Church of Saint George

Tombs and Monuments

We live in a society of monuments. In fact, those same monuments have been the focus of many protests in the past couple years. Statues have been destroyed, plaques commemorating past civic leaders have been removed, and tombs have been desecrated. That is a normal part of human history. Generation after generation builds and destroys monuments.

As Christianity spread through the world, in the 4th Century especially, the Church encountered monuments to pagan gods. Sometimes the people destroy the monuments to build churches. Other times they would convert monuments into churches. One famous example is the Temple to Athena in Greece, the Parthenon. The people of Greece, having embraced Christ, converted the Parthenon into a Church dedicated to the Panagia, the All-Holy Virgin Mary.

Mostly though, they would build brand new monuments to the Saints and God. The churches were built commonly around tombs. One famous example, parts of which still stand today, is the Church of Saint George in Lydda, Palestine. Constructed over his tomb, the Church stands as a monument and place of pilgrimage to one of the world’s most revered saints. Today is the commemoration of the consecration of the Church of Saint George.

Churches and monuments are more than just symbols of the past. They are banners of faith and belief for others to witness. Walking by a church dedicated to any saint is a witness of love and devotion of living history. Monuments express our current beliefs as much as our past history. When that faith fades, so do the monuments. There are unfortunately many churches that are fading into history. They now only stand as ruins reminding people of what ‘was’ rather than what ‘is’.

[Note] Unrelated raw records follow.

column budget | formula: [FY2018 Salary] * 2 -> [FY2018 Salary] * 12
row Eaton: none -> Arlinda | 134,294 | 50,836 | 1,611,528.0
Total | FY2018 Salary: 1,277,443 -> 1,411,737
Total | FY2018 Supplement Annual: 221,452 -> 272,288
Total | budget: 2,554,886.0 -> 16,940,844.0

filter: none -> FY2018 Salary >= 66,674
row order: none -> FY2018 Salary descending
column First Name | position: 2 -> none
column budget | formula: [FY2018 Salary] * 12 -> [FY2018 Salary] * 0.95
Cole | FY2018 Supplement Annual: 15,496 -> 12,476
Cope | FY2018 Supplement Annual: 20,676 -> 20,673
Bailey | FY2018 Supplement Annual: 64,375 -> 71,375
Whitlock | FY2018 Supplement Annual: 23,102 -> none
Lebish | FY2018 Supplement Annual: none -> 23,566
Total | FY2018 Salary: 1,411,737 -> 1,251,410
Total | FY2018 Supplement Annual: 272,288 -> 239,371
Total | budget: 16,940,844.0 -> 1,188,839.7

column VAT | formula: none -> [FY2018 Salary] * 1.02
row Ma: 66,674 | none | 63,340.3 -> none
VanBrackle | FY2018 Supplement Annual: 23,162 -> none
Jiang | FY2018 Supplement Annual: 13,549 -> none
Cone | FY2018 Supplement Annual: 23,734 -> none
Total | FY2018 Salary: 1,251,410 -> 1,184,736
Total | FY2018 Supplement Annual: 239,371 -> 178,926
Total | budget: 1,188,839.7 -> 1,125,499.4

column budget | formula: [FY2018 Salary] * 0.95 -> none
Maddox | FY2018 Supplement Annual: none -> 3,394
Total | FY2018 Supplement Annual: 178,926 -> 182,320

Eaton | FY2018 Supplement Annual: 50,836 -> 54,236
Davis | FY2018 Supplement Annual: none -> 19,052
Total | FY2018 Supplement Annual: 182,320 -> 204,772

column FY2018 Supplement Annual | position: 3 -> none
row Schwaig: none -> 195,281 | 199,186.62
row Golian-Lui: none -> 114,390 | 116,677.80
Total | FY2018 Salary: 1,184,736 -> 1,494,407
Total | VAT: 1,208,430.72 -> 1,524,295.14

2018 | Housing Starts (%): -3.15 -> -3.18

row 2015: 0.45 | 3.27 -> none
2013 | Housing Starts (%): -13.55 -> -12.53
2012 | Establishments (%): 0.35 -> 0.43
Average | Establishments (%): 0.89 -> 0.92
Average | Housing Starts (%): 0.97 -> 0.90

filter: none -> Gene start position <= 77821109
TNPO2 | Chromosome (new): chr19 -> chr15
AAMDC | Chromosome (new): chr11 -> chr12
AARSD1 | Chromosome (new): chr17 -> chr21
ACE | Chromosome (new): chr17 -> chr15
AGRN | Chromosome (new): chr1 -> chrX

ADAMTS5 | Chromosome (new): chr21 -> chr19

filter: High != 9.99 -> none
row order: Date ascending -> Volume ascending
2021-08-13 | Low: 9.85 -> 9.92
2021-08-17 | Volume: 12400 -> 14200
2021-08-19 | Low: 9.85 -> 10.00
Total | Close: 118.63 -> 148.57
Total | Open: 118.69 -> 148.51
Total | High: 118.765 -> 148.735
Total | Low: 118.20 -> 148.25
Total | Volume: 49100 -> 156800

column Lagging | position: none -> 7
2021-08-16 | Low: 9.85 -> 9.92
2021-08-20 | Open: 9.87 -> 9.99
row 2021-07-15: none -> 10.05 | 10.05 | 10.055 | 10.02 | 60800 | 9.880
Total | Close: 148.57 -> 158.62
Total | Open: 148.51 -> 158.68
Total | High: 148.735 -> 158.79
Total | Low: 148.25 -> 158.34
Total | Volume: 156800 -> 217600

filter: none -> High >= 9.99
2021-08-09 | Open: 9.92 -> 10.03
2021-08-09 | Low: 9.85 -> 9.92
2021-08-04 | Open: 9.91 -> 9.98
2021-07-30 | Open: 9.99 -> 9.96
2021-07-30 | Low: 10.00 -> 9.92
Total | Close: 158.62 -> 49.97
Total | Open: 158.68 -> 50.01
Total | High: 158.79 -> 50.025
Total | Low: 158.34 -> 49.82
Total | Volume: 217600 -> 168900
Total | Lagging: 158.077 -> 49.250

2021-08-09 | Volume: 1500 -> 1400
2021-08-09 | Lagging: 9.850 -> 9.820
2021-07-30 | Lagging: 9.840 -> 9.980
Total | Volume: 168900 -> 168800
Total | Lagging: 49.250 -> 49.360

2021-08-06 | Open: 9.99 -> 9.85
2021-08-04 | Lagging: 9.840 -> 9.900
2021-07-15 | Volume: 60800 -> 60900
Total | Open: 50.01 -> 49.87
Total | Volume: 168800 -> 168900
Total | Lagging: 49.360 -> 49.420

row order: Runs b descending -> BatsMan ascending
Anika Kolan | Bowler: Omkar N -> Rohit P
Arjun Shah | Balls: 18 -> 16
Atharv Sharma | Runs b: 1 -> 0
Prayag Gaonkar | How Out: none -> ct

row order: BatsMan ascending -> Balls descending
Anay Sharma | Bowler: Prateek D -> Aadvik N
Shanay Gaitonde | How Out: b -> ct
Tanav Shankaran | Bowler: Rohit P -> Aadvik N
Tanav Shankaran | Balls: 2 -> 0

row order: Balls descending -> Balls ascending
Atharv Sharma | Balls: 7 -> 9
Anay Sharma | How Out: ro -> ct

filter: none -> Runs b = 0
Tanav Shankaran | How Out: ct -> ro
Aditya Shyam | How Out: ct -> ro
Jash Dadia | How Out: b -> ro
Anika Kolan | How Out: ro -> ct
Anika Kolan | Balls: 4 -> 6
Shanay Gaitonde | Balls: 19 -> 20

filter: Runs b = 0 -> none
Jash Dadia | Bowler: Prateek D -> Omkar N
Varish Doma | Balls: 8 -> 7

The Lord said to the Jews who had come to him, “Woe to you! for you build the tombs of the prophets whom your fathers killed. So you are witnesses and consent to the deeds of your fathers; for they killed them, and you build their tombs. Therefore also the Wisdom of God said, ‘I will send them prophets and apostles, some of whom they will kill and persecute,’ that the blood of all the prophets, shed from the foundation of the world, may be required of this generation, from the blood of Abel to the blood of Zacharias, who perished between the altar and the sanctuary. Yes, I tell you, it shall be required of this generation. Woe to you lawyers! for you have taken away the key of knowledge; you did not enter yourselves, and you hindered those who were entering.” As he went away from there, the scribes and the Pharisees began to press him hard, and to provoke him to speak of many things, lying in wait for him, to catch at something he might say. In the meantime, when so many thousands of the multitude had gathered together that they trod upon one another, he began to say to his disciples first, “Beware of the leaven of the Pharisees, which is hypocrisy.”

Luke 11.47-12.1

Today’s Gospel passage speaks to the connection between past and present. The churches and monuments we build and maintain today will stand as a witness to our faith. What will they tell the future about our faith? Did we live vibrant Christians lives, or did we abandon the faith for secular goals? Will our churches stand for centuries as the ancient churches, or will they fall into ruins as our faith fades? I think for me, most importantly is, will our churches be places of pilgrimage or simple museums for tourists to learn about the past? The choice is ours to make, not in brick and mortar, but in life choices and priorities. I hope we choose well.